◆ **TASK OBJECTIVE**:
Do any lines in the data below contain "subtotal"? If so, copy every one of them.

◆ **EXERCISE INPUT**:
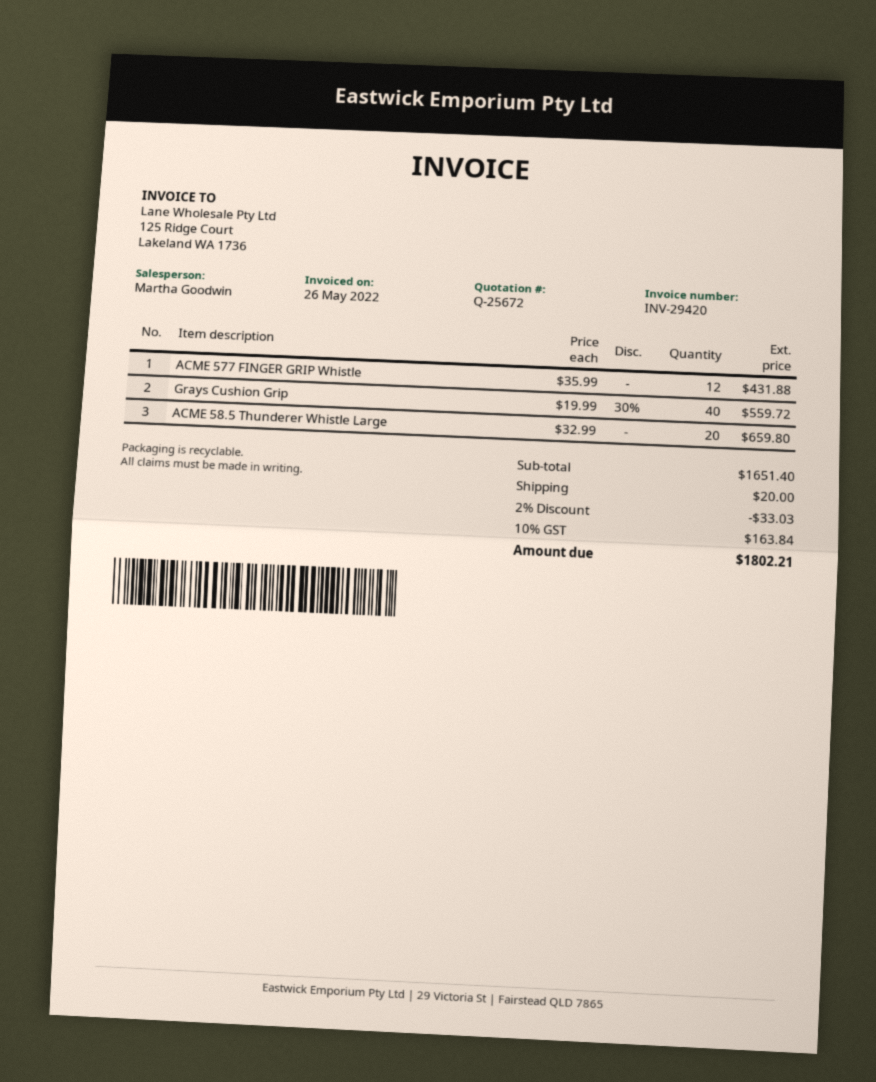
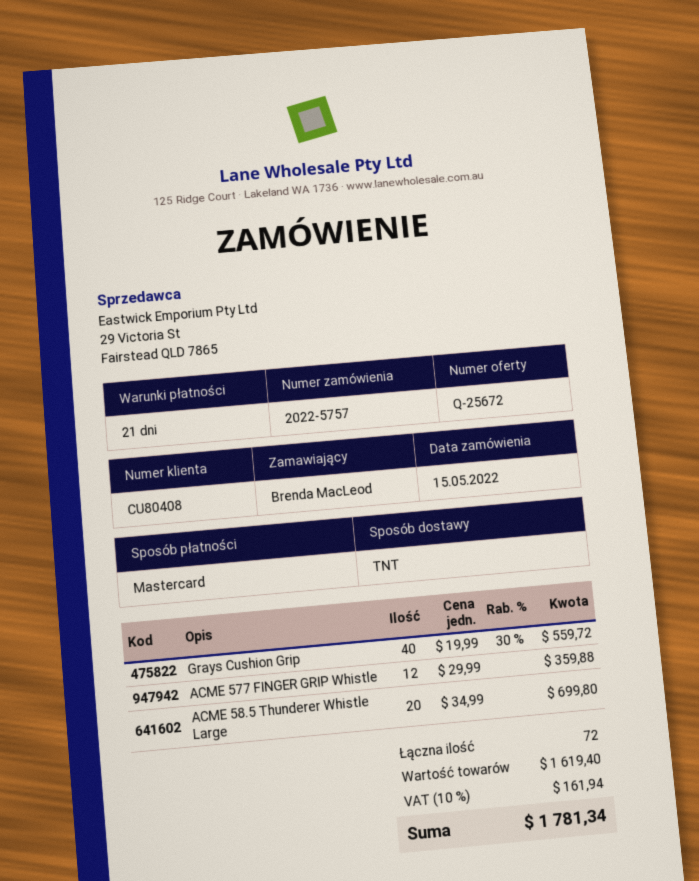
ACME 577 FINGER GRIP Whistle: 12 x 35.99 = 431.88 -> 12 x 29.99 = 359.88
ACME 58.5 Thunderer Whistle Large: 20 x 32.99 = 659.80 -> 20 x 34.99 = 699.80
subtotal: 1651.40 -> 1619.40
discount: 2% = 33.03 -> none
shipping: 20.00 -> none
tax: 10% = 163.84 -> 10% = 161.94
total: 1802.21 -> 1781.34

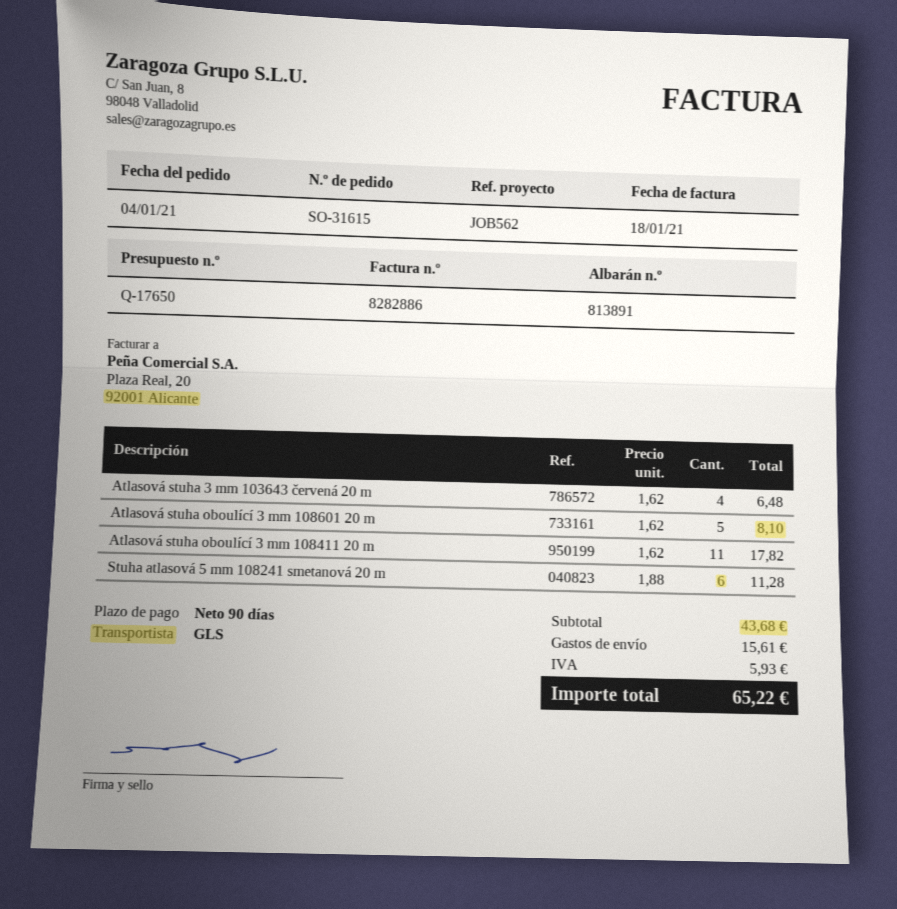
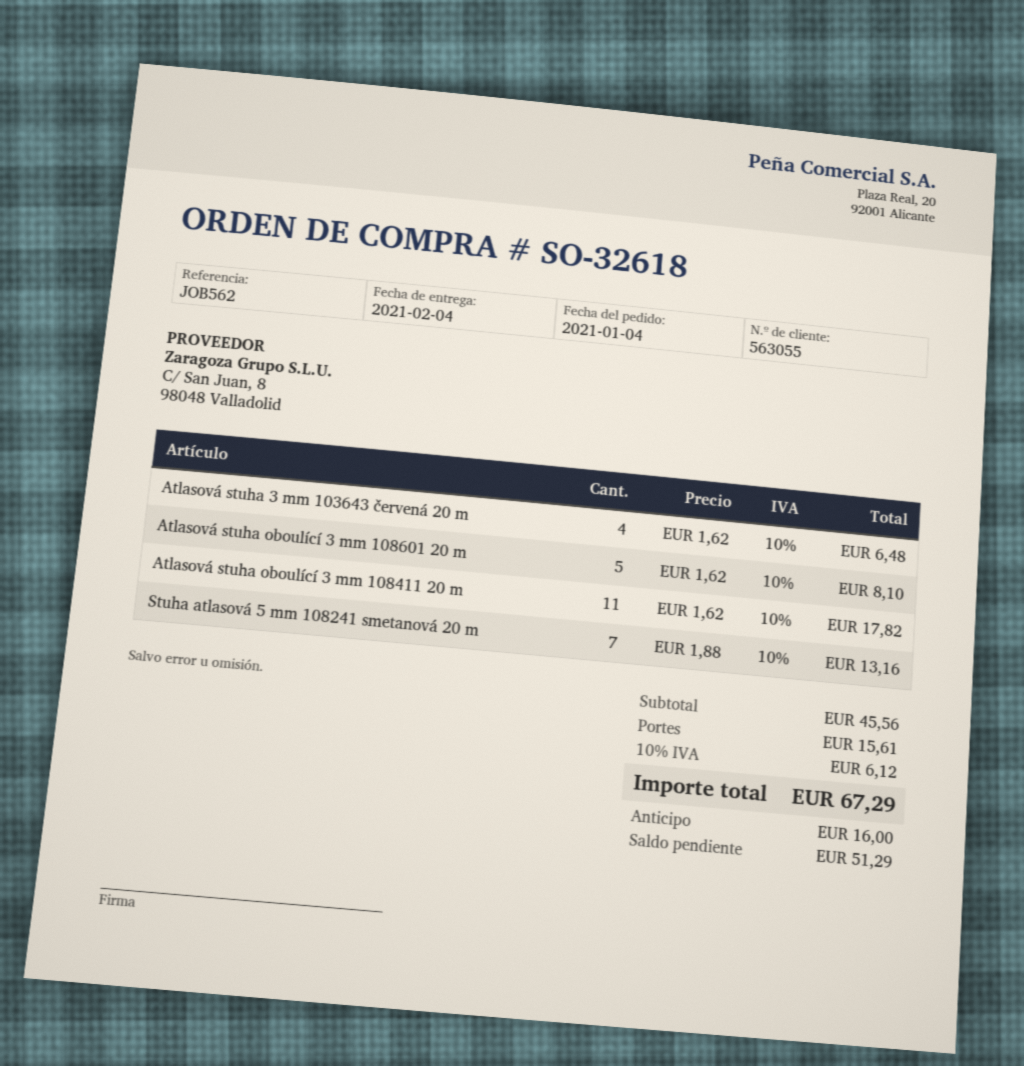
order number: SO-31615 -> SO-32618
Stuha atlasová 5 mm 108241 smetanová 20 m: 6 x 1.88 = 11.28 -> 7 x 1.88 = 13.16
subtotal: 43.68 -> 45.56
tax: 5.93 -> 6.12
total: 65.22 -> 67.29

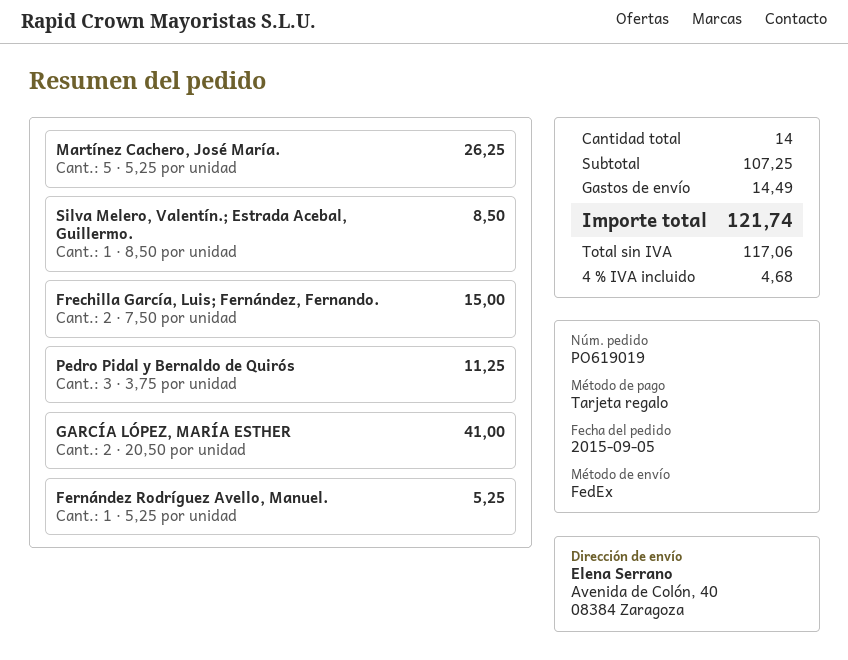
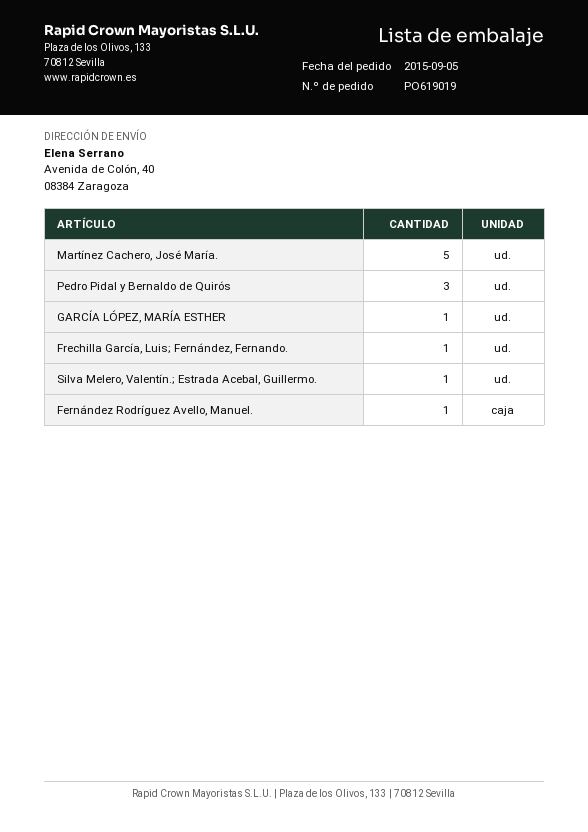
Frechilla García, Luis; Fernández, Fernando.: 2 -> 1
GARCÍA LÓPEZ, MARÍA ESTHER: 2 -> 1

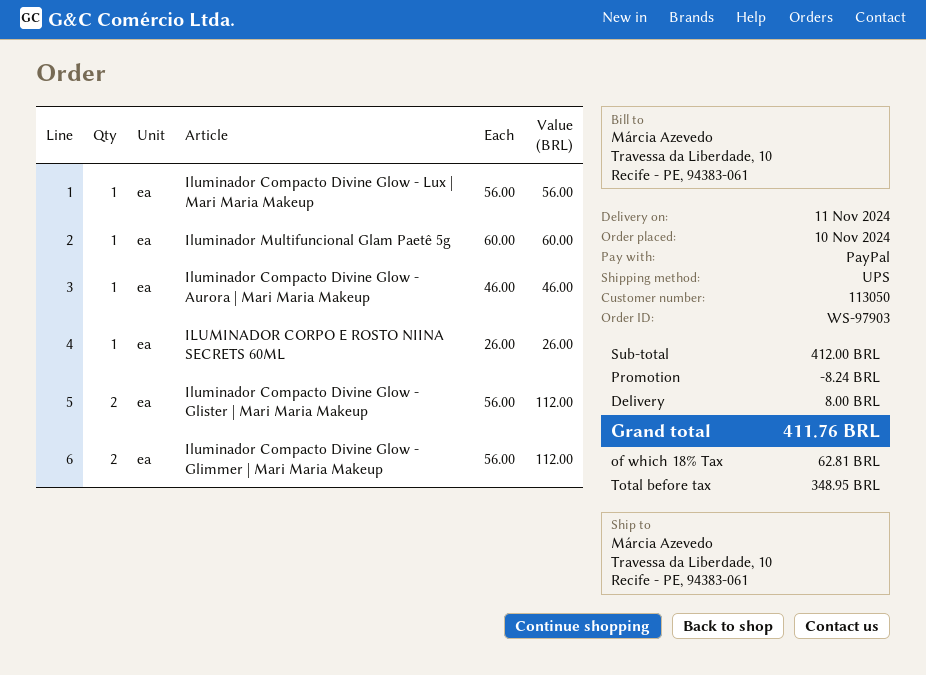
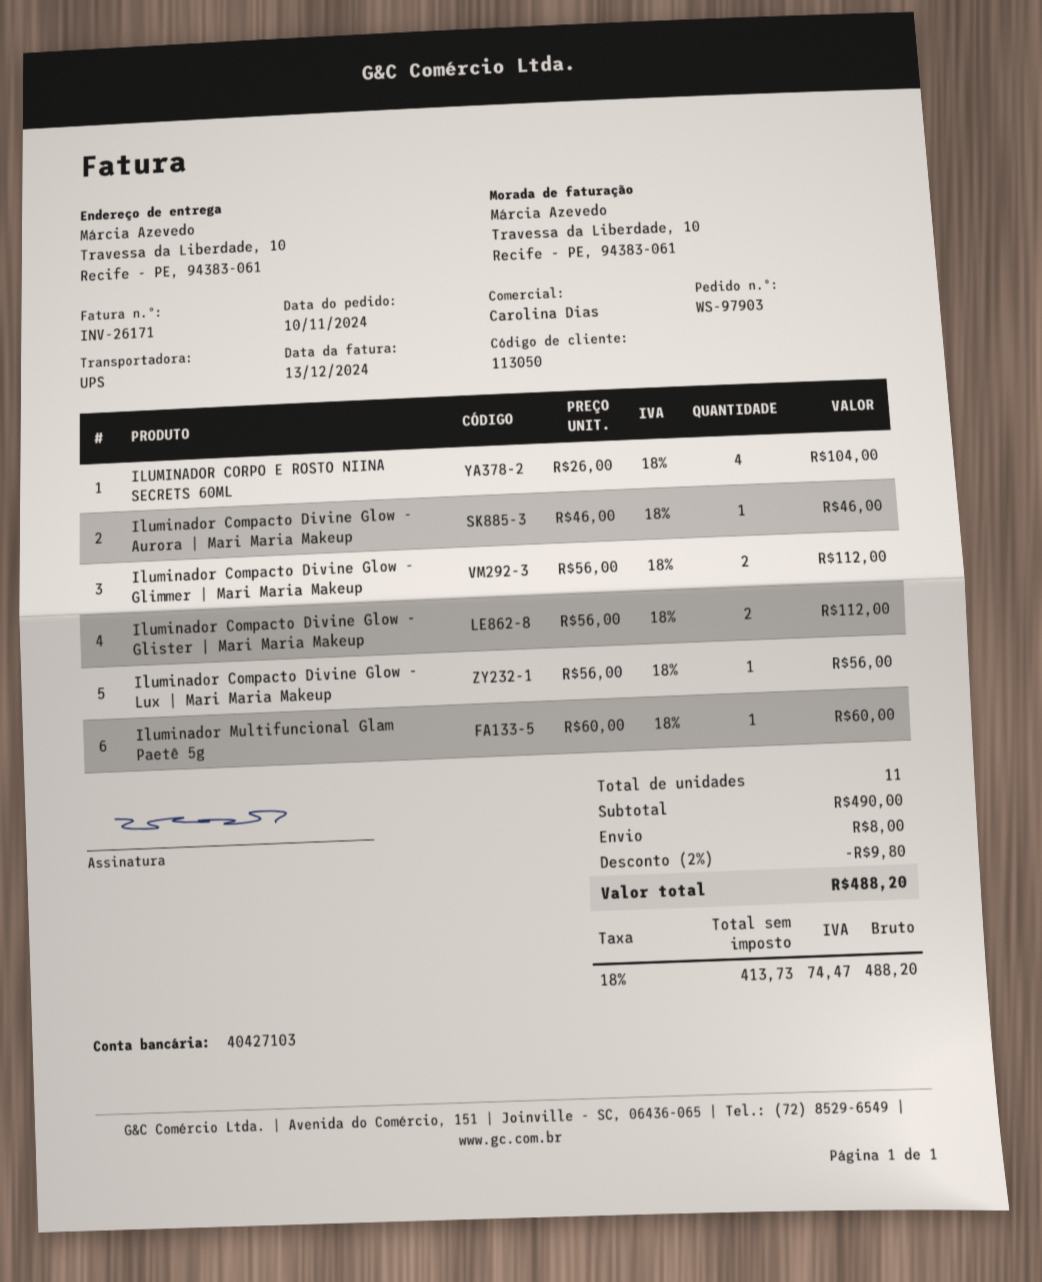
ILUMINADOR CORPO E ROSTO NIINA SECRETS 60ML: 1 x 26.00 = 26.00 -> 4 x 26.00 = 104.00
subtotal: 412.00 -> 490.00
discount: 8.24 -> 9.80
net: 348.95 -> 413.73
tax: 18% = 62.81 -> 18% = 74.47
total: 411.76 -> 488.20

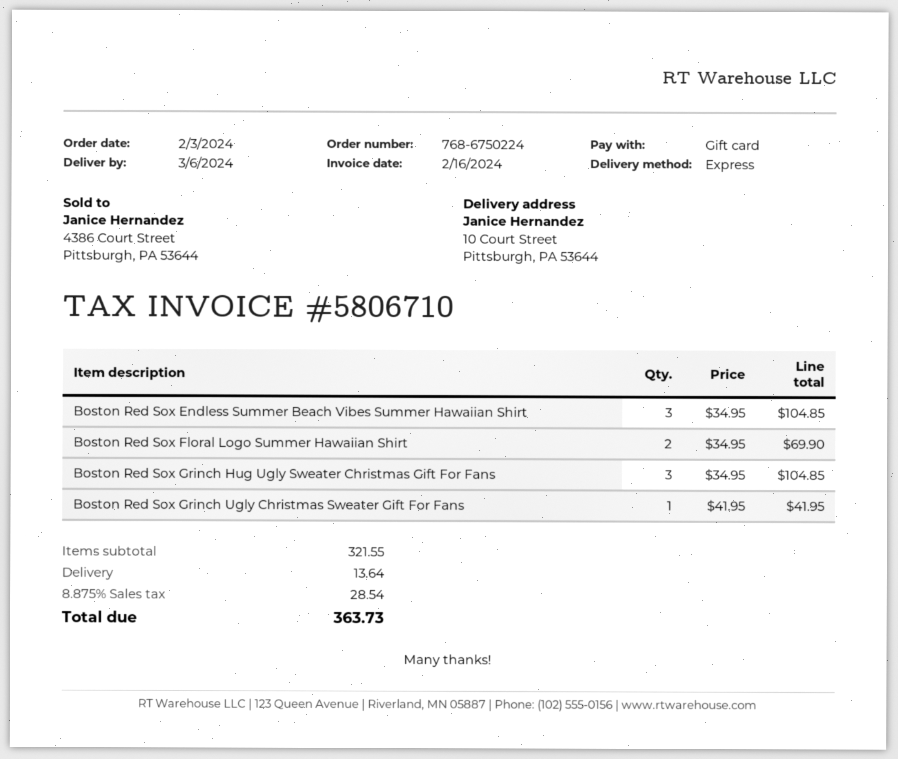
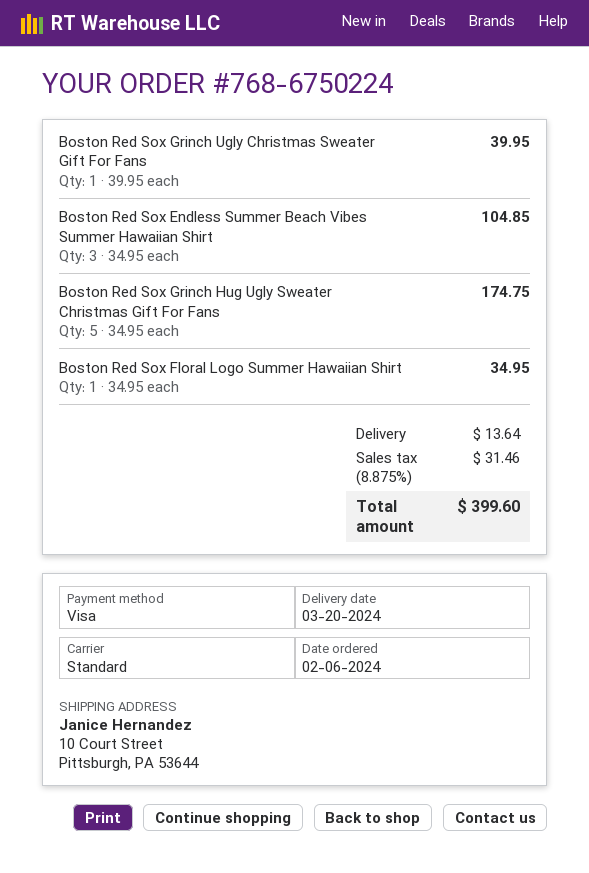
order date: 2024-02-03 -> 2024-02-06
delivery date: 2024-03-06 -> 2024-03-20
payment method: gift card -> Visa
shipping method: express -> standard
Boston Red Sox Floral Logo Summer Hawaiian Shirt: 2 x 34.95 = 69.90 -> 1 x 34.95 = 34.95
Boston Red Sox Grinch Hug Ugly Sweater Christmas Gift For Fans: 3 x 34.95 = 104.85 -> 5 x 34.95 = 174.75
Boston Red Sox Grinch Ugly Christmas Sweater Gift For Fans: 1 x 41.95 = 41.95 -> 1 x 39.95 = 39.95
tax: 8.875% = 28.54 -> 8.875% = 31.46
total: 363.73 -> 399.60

◆ **TASK OUTPUT**:
subtotal: 1651.40 -> 1619.40
subtotal: 43.68 -> 45.56
subtotal: 412.00 -> 490.00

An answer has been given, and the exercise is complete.